▶ **Information given**:
........
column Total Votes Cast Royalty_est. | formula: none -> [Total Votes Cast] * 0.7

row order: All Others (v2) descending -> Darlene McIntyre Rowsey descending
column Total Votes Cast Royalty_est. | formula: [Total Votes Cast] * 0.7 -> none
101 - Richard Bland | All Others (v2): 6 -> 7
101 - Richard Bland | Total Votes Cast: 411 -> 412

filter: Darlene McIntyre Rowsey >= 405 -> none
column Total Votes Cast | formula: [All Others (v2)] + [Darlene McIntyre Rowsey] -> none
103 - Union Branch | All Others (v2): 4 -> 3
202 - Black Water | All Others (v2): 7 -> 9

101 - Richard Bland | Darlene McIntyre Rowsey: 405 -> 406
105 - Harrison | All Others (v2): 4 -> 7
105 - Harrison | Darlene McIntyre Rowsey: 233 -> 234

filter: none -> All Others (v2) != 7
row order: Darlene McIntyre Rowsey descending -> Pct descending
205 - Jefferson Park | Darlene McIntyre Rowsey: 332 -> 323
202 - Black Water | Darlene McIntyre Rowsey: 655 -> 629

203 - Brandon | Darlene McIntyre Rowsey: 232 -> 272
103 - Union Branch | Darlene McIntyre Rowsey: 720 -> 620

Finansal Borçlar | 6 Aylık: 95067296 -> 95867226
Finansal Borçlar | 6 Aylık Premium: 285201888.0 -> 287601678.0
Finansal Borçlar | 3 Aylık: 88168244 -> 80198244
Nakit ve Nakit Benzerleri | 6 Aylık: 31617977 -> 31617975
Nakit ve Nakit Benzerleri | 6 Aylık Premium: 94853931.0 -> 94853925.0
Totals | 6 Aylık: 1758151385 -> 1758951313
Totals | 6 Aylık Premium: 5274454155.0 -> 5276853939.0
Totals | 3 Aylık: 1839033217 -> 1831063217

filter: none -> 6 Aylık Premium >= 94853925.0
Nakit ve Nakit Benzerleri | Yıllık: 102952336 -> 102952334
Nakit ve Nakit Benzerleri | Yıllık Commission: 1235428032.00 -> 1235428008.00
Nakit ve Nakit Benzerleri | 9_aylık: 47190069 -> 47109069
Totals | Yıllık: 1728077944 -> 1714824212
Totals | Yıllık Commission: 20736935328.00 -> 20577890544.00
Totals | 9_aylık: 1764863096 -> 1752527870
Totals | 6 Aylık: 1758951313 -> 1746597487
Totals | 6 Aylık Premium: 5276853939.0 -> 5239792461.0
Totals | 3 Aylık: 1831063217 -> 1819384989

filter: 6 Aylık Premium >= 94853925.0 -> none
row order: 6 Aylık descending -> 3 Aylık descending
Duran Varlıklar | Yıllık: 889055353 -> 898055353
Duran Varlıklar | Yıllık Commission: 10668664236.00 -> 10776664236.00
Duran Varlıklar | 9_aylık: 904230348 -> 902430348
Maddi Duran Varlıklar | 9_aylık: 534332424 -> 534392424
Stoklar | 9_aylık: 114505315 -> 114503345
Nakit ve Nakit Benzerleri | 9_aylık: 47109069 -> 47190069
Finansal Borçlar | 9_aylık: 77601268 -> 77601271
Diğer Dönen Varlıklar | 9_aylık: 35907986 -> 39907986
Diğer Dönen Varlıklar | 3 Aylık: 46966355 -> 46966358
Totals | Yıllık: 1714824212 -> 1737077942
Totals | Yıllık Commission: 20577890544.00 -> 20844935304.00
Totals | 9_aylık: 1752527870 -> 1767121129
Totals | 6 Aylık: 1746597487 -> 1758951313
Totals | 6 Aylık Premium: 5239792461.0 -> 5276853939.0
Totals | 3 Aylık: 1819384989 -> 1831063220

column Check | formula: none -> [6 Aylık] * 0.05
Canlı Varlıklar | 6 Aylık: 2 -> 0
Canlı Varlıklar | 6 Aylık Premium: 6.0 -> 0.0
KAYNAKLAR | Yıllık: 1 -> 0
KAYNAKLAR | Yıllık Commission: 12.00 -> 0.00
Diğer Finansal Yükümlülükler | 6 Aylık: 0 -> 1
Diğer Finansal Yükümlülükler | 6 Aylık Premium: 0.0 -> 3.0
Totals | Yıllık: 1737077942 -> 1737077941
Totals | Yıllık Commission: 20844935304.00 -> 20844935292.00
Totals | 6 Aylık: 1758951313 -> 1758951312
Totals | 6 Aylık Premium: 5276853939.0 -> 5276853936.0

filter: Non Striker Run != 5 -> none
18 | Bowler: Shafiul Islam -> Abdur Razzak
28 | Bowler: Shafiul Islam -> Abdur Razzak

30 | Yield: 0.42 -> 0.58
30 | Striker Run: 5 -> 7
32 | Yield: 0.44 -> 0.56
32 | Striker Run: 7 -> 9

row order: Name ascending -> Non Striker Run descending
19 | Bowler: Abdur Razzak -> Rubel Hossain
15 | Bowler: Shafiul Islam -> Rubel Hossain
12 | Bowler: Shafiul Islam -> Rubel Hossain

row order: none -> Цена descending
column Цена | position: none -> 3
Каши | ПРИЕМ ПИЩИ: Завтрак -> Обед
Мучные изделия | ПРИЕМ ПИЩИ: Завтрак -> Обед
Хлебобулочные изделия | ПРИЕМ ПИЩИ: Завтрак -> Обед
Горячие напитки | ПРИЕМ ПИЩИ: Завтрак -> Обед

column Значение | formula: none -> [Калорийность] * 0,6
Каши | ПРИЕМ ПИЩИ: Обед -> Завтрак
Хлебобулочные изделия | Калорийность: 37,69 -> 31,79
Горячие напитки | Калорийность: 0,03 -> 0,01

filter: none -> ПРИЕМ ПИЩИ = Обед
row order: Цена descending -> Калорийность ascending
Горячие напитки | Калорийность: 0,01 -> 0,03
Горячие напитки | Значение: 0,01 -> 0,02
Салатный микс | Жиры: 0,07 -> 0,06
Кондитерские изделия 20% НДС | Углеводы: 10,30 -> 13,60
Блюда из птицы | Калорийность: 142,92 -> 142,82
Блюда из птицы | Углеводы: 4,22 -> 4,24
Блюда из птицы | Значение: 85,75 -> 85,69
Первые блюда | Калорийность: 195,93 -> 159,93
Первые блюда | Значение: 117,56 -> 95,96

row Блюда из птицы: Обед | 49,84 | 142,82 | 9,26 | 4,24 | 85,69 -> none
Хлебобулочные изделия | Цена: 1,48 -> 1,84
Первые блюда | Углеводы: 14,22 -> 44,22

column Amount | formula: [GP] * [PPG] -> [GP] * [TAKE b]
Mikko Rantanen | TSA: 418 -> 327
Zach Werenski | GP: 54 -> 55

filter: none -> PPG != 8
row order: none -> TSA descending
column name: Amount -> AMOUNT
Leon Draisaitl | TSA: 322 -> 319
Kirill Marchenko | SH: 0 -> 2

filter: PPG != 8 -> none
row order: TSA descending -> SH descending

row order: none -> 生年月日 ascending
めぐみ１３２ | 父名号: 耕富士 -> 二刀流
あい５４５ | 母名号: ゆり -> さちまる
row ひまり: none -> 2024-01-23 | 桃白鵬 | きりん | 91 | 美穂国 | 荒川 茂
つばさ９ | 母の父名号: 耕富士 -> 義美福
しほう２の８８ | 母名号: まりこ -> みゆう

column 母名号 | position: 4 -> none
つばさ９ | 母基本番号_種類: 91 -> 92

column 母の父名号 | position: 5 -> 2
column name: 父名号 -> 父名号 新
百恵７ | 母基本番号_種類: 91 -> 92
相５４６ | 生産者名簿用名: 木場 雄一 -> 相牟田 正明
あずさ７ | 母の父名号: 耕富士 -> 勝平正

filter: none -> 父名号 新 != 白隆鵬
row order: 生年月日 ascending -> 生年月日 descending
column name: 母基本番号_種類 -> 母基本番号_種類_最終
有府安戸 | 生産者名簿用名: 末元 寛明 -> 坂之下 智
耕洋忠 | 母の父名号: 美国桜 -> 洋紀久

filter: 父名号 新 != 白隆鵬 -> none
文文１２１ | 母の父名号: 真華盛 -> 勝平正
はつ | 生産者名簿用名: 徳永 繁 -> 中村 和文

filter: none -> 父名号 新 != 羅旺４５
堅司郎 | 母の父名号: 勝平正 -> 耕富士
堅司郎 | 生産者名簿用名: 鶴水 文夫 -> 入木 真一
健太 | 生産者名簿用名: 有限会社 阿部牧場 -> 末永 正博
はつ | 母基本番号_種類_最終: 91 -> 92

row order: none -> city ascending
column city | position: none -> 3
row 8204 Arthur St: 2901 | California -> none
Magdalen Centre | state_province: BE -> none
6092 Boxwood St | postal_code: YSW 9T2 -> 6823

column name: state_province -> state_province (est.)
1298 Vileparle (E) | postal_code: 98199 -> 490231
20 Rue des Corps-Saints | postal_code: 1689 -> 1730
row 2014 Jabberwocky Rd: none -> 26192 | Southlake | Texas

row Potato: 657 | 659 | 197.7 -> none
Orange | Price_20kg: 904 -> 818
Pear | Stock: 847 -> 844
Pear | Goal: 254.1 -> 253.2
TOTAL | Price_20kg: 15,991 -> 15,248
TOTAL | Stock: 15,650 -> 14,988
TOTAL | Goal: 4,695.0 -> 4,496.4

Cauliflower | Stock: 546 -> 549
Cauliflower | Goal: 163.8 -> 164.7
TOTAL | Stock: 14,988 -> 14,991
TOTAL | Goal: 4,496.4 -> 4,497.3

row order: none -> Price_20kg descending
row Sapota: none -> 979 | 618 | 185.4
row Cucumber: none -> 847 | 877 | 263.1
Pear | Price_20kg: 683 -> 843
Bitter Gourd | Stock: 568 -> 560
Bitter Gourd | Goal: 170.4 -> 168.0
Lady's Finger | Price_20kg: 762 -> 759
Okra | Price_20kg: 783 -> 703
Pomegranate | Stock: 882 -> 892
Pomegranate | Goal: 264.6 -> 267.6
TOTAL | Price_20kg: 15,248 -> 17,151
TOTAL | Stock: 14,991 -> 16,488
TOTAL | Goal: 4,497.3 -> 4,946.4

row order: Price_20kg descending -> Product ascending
........
▶ **Task requirements**: Your output must be the lines of the material above, from the first through the line that contains "row order: 6", copied exactly. Include both endpoints and nothing else.

▶ **Result for this task**:
column Total Votes Cast Royalty_est. | formula: none -> [Total Votes Cast] * 0.7

row order: All Others (v2) descending -> Darlene McIntyre Rowsey descending
column Total Votes Cast Royalty_est. | formula: [Total Votes Cast] * 0.7 -> none
101 - Richard Bland | All Others (v2): 6 -> 7
101 - Richard Bland | Total Votes Cast: 411 -> 412

filter: Darlene McIntyre Rowsey >= 405 -> none
column Total Votes Cast | formula: [All Others (v2)] + [Darlene McIntyre Rowsey] -> none
103 - Union Branch | All Others (v2): 4 -> 3
202 - Black Water | All Others (v2): 7 -> 9

101 - Richard Bland | Darlene McIntyre Rowsey: 405 -> 406
105 - Harrison | All Others (v2): 4 -> 7
105 - Harrison | Darlene McIntyre Rowsey: 233 -> 234

filter: none -> All Others (v2) != 7
row order: Darlene McIntyre Rowsey descending -> Pct descending
205 - Jefferson Park | Darlene McIntyre Rowsey: 332 -> 323
202 - Black Water | Darlene McIntyre Rowsey: 655 -> 629

203 - Brandon | Darlene McIntyre Rowsey: 232 -> 272
103 - Union Branch | Darlene McIntyre Rowsey: 720 -> 620

Finansal Borçlar | 6 Aylık: 95067296 -> 95867226
Finansal Borçlar | 6 Aylık Premium: 285201888.0 -> 287601678.0
Finansal Borçlar | 3 Aylık: 88168244 -> 80198244
Nakit ve Nakit Benzerleri | 6 Aylık: 31617977 -> 31617975
Nakit ve Nakit Benzerleri | 6 Aylık Premium: 94853931.0 -> 94853925.0
Totals | 6 Aylık: 1758151385 -> 1758951313
Totals | 6 Aylık Premium: 5274454155.0 -> 5276853939.0
Totals | 3 Aylık: 1839033217 -> 1831063217

filter: none -> 6 Aylık Premium >= 94853925.0
Nakit ve Nakit Benzerleri | Yıllık: 102952336 -> 102952334
Nakit ve Nakit Benzerleri | Yıllık Commission: 1235428032.00 -> 1235428008.00
Nakit ve Nakit Benzerleri | 9_aylık: 47190069 -> 47109069
Totals | Yıllık: 1728077944 -> 1714824212
Totals | Yıllık Commission: 20736935328.00 -> 20577890544.00
Totals | 9_aylık: 1764863096 -> 1752527870
Totals | 6 Aylık: 1758951313 -> 1746597487
Totals | 6 Aylık Premium: 5276853939.0 -> 5239792461.0
Totals | 3 Aylık: 1831063217 -> 1819384989

filter: 6 Aylık Premium >= 94853925.0 -> none
row order: 6 Aylık descending -> 3 Aylık descending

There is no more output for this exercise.